- Data supplied -

○ ○ ○ ○

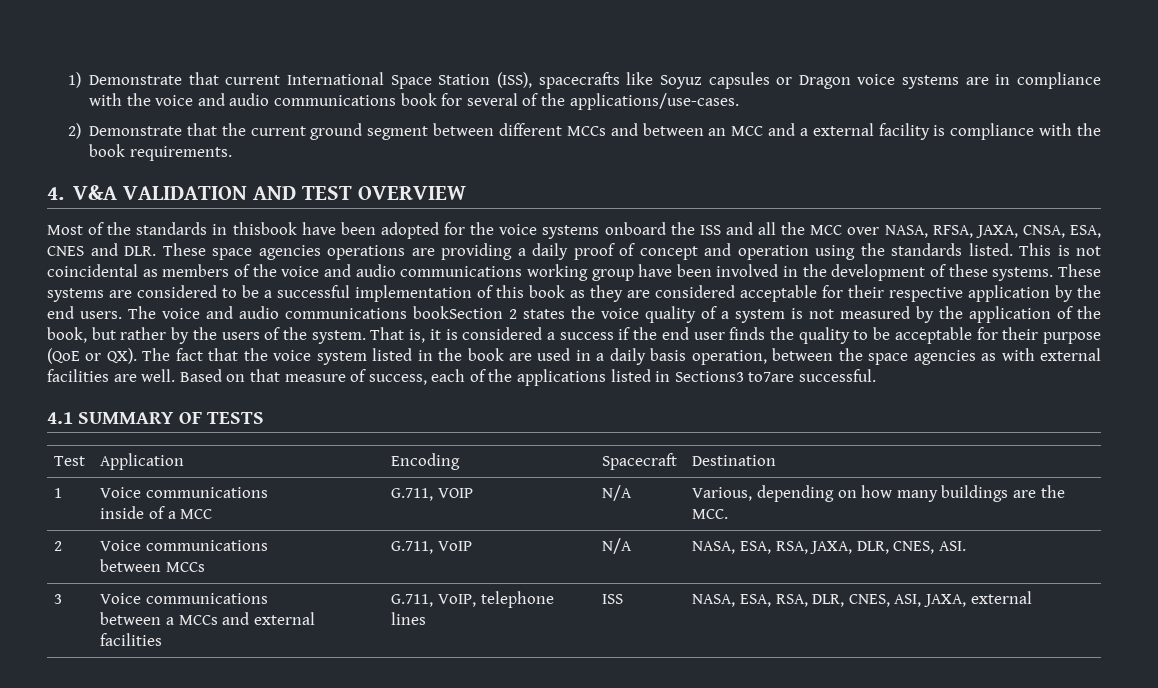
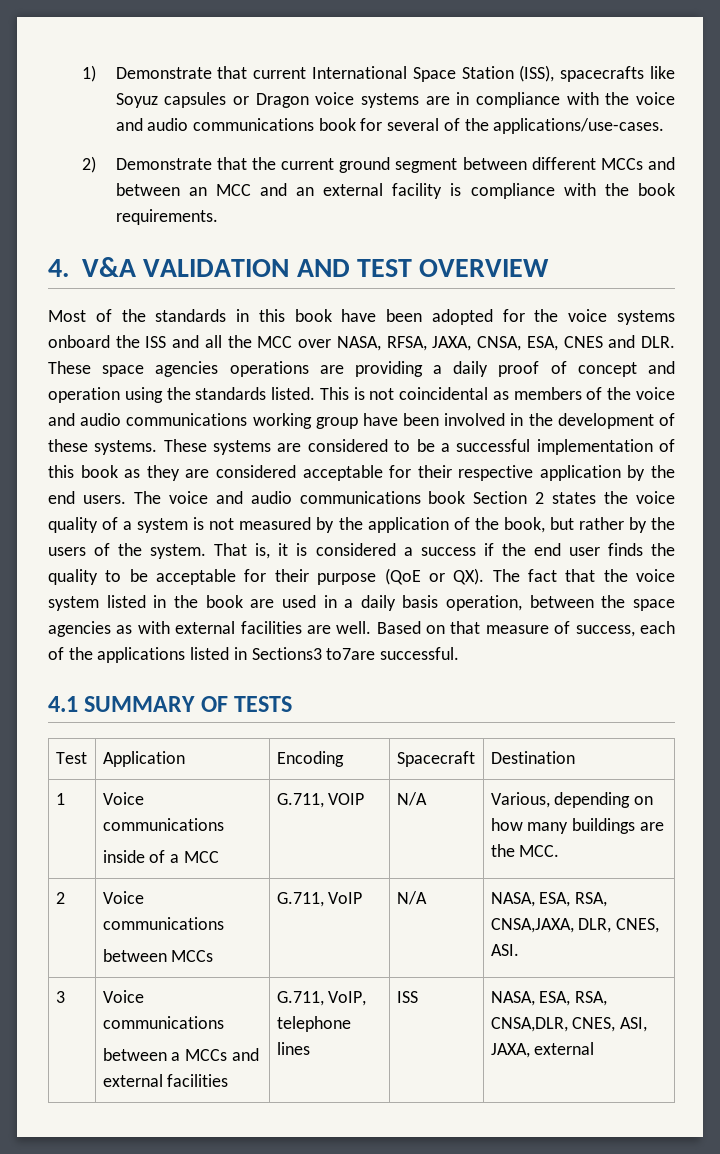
- 2) Demonstrate that the current ground segment between different MCCs and between an MCC and a external facility is compliance with the book requirements.
+ 2) Demonstrate that the current ground segment between different MCCs and between an MCC and an external facility is compliance with the book requirements.
- Most of the standards in thisbook have been adopted for the voice systems onboard the ISS and all the MCC over NASA, RFSA, JAXA, CNSA, ESA, CNES and DLR. These space agencies operations are providing a daily proof of concept and operation using the standards listed.
+ Most of the standards in this book have been adopted for the voice systems onboard the ISS and all the MCC over NASA, RFSA, JAXA, CNSA, ESA, CNES and DLR. These space agencies operations are providing a daily proof of concept and operation using the standards listed.
- The voice and audio communications bookSection 2 states the voice quality of a system is not measured by the application of the book, but rather by the users of the system.
+ The voice and audio communications book Section 2 states the voice quality of a system is not measured by the application of the book, but rather by the users of the system.
  2 | Voice communications
- between MCCs | G.711, VoIP | N/A | NASA, ESA, RSA, JAXA, DLR, CNES, ASI.
+ between MCCs | G.711, VoIP | N/A | NASA, ESA, RSA, CNSA,JAXA, DLR, CNES, ASI.
  3 | Voice communications
- between a MCCs and external facilities | G.711, VoIP, telephone lines | ISS | NASA, ESA, RSA, DLR, CNES, ASI, JAXA, external
+ between a MCCs and external facilities | G.711, VoIP, telephone lines | ISS | NASA, ESA, RSA, CNSA,DLR, CNES, ASI, JAXA, external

○ ○ ○ ○

- Work to be completed -
Exact copies of all the entries are needed; output them without the pictures.

- Answer to the exercise -
- 2) Demonstrate that the current ground segment between different MCCs and between an MCC and a external facility is compliance with the book requirements.
+ 2) Demonstrate that the current ground segment between different MCCs and between an MCC and an external facility is compliance with the book requirements.
- Most of the standards in thisbook have been adopted for the voice systems onboard the ISS and all the MCC over NASA, RFSA, JAXA, CNSA, ESA, CNES and DLR. These space agencies operations are providing a daily proof of concept and operation using the standards listed.
+ Most of the standards in this book have been adopted for the voice systems onboard the ISS and all the MCC over NASA, RFSA, JAXA, CNSA, ESA, CNES and DLR. These space agencies operations are providing a daily proof of concept and operation using the standards listed.
- The voice and audio communications bookSection 2 states the voice quality of a system is not measured by the application of the book, but rather by the users of the system.
+ The voice and audio communications book Section 2 states the voice quality of a system is not measured by the application of the book, but rather by the users of the system.
  2 | Voice communications
- between MCCs | G.711, VoIP | N/A | NASA, ESA, RSA, JAXA, DLR, CNES, ASI.
+ between MCCs | G.711, VoIP | N/A | NASA, ESA, RSA, CNSA,JAXA, DLR, CNES, ASI.
  3 | Voice communications
- between a MCCs and external facilities | G.711, VoIP, telephone lines | ISS | NASA, ESA, RSA, DLR, CNES, ASI, JAXA, external
+ between a MCCs and external facilities | G.711, VoIP, telephone lines | ISS | NASA, ESA, RSA, CNSA,DLR, CNES, ASI, JAXA, external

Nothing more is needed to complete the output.